CASSANDRA-15452: Read Ahead for Compaction, Repair, and Range Queries #3606

jrwest · 2024-10-08T23:01:27Z

No description provided.

maedhroz · 2024-10-09T19:58:29Z

src/java/org/apache/cassandra/io/util/CompressedChunkReader.java

+        @Override
+        public CompressedChunkReader setMode(boolean isScan)
+        {
+            if (readAheadBuffer != null)


nit: Quick comment on the fact that isScan is there so we don't try to use the RAB on point reads

maedhroz · 2024-10-09T19:59:57Z

src/java/org/apache/cassandra/io/util/ThreadLocalReadAheadBuffer.java

+        int blockNo = (int) (realPosition / blockLength);
+        long blockPosition = blockNo * blockLength;
+
+        if (storedBlockNo.get() != blockNo)


nit: Quick comment on this being here/necessary to skip when we've already read 256KiB worth of 16KiB chunks and just need to advance blockBuffer

maedhroz · 2024-10-09T20:00:54Z

src/java/org/apache/cassandra/io/util/ThreadLocalReadAheadBuffer.java

+
+    private final FastThreadLocal<ByteBuffer> blockBufferHolder;
+
+    private final FastThreadLocal<Integer> storedBlockNo;


bike-shedding: could do something like currentBlock to indicate this is kind of a pointer/cursor, but not hard to figure out what it is either way after looking for 2 minutes

Will rename

dcapwell · 2024-10-09T21:23:07Z

src/java/org/apache/cassandra/io/util/CompressedChunkReader.java

+        }
+
+        @Override
+        public CompressedChunkReader setMode(boolean isScan)


nit: style guide recommends to avoid boolean in favor of enums to help make the code more expressive

Will create a ReadMode enum in CompressedChunkReader

How strongly do you feel about this? I would have to plumb it through several layers (up to RebuffererFactory)

dcapwell · 2024-10-09T21:24:49Z

src/java/org/apache/cassandra/io/util/CompressedChunkReader.java

@@ -117,8 +141,23 @@ public void readChunk(long position, ByteBuffer uncompressed)
                {
                    ByteBuffer compressed = bufferHolder.getBuffer(length);

-                    if (channel.read(compressed, chunk.offset) != length)
-                        throw new CorruptBlockException(channel.filePath(), chunk);
+                    if (readAheadBuffer != null && readAheadBuffer.hasBuffer())


Why do you only handle this block? There are 2 blocks that logically would want to do this

@dcapwell apologies, not sure I totally grok this one either. Do you mean why do we only read one block at a time?

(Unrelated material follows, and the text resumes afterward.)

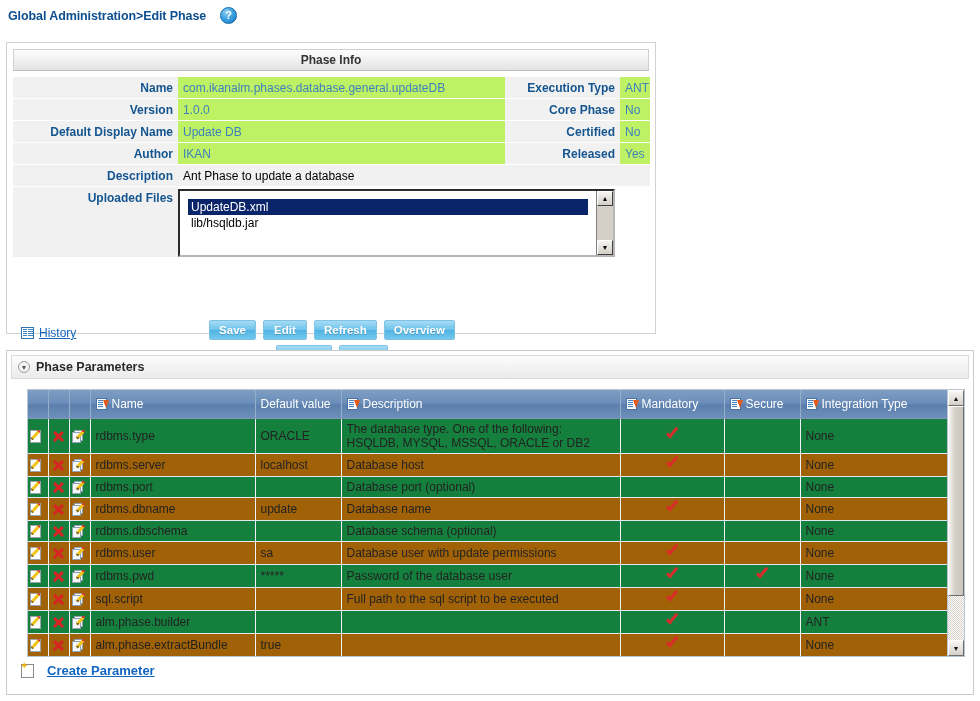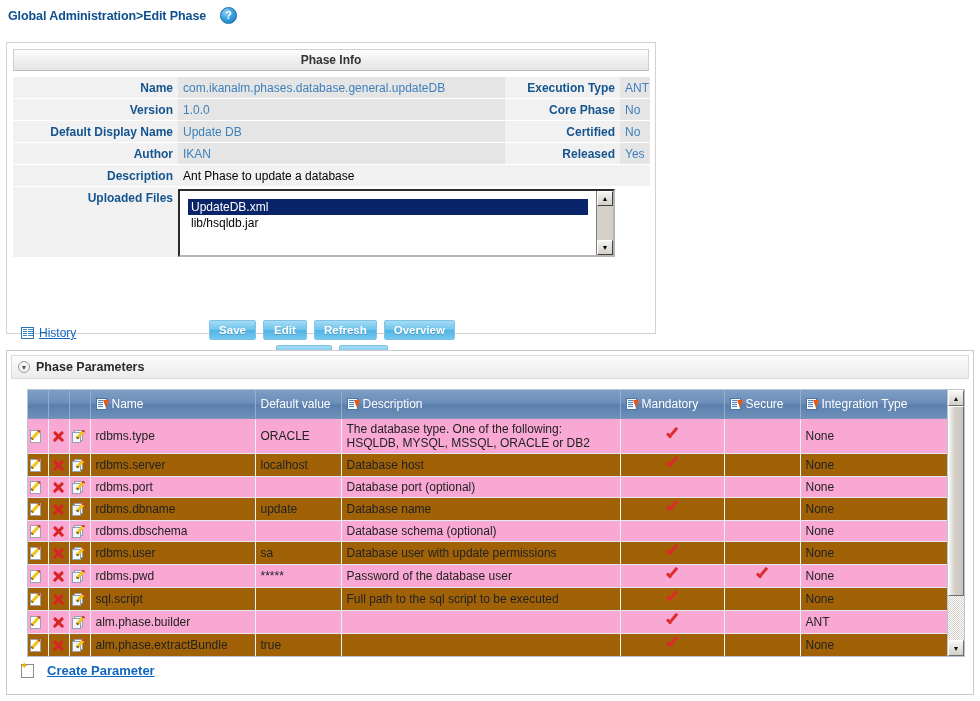"com.ikanalm.phases.database.general.upda" .val { background: #e5e5e5 -> #bef264 }
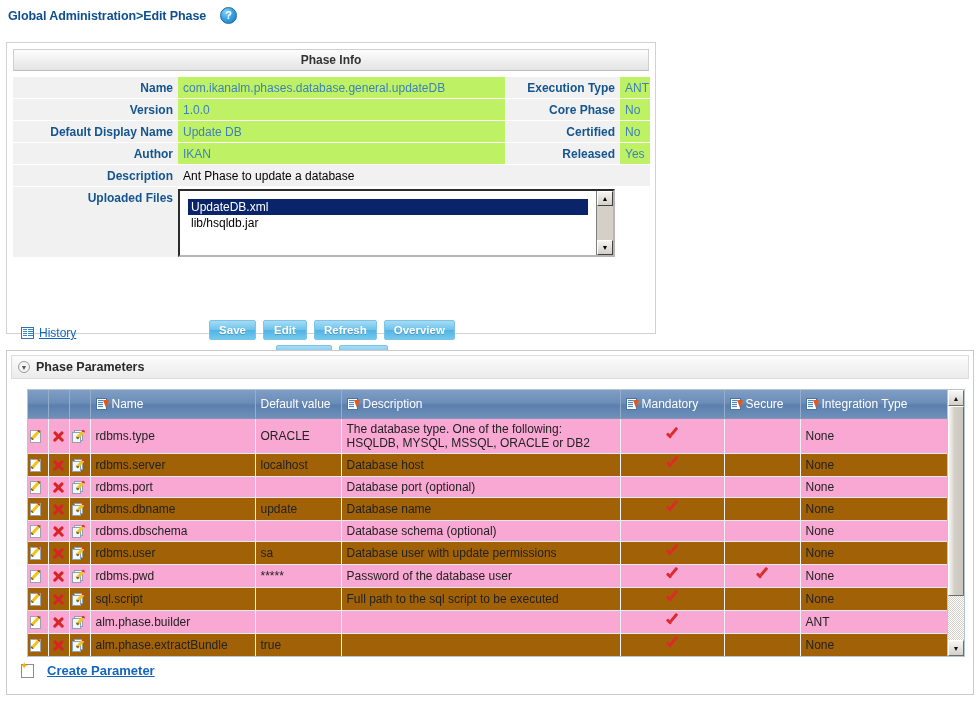"rdbms.type" tr.r-odd td { background: #f9a8d4 -> #15803d }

dcapwell · 2024-10-09T21:25:44Z

src/java/org/apache/cassandra/io/util/CompressedChunkReader.java

+                    {
+                        int copied = 0;
+                        while (copied < length) {
+                            readAheadBuffer.fill(chunk.offset + copied);


this feels dangerous as you don't track the offsets... you are asked for position, and you assume the buffer is read from and mutated... this feels like it would be very easy to cause data corruption.

@dcapwell open to suggested improvements. not totally sure I understand what you mean by "track" the offsets. i largely based it on the existing code that reads directly from the FileChannel and how the compressed buffer is treated in the original code to minimize changes.

dcapwell · 2024-10-09T21:26:09Z

src/java/org/apache/cassandra/io/util/CompressedChunkReader.java

+                            else
+                                copied += readAheadBuffer.read(compressed, readAheadBuffer.remaining());
+                        }
+                    } else


Suggested change

} else

}

else

dcapwell · 2024-10-09T21:28:41Z

src/java/org/apache/cassandra/io/util/CompressedChunkReader.java

+                    if (readAheadBuffer != null && readAheadBuffer.hasBuffer())
+                    {
+                        int copied = 0;
+                        while (copied < length) {


if I do the following test everything should blow up

read ahead of 4k

chunk size of 64k

I don't see any place where you check that the amount of data to read is safe to read?

There need to be configuration checks to make sure that read ahead is either disabled or some minimum multiple of chunk size, right? Even if your situation could be made to not explode, it’s non-sensical?

that brings up an interesting point in terms of validation. the read ahead buffer size is a cassandra.yaml setting but chunk size is table level. Some thoughts/questions:

Do we make the buffer size a table level setting with a default in the YAML? I don't love it as a table level parameter because its more driven by the disks than the data shape.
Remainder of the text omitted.